For two homomorphisms $\delta_1\ \colon V\to V$ and $\delta_2\ \colon V\to V$ $\in \text{Hom}_{\mathbb{Z}}(A,A)$ define their additive and multiplicative binary operataions as $[\delta_1+\delta_2](x)=\delta_1(x)+\delta_2(x)$
and $\delta_1 * \delta_2=\delta_1 \circ \delta_2$ respectively.
Additive Identity This would be the zero map so fix $\delta_1\in \text{Hom}_\mathbb{Z}(A,A)$ then $[\delta_1 + 0]=\delta_1$ $[0+\delta_1]=\delta_1$
Additive Associativity Addition of functions is associative.
Inverse Suppose we have a homomorphism $\delta$ in $\text{Hom}_{\mathbb{Z}}(A,A)$. Define another homomorphism from A to itself as $\delta^{-1}(v):=(\delta(v))^{-1}$ which exists because the image of A under $\delta$ is a subgroup of A (well known theorem of Homomorphisms).
Now we must show that the composition of these functions yields the zero function which is the identity of the Abelian group.

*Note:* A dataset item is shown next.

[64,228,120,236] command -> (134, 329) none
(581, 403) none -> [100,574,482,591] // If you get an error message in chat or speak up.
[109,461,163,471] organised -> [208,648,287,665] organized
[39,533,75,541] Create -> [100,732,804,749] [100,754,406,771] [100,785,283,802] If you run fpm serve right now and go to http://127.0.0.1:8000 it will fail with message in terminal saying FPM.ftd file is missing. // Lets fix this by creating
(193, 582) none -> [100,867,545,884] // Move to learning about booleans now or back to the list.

Let $v$ be an arbitrary element in $A$. Then $\delta(v)+\delta^{-1}(v)=\delta(v)+\delta(v^{-1})=\delta(v+v^{-1})=\delta(0)=0$ with the last equlaity following from the fact that $\delta$ is a group homomorphism.
Multiplicative Associativity Composition of functions is associative.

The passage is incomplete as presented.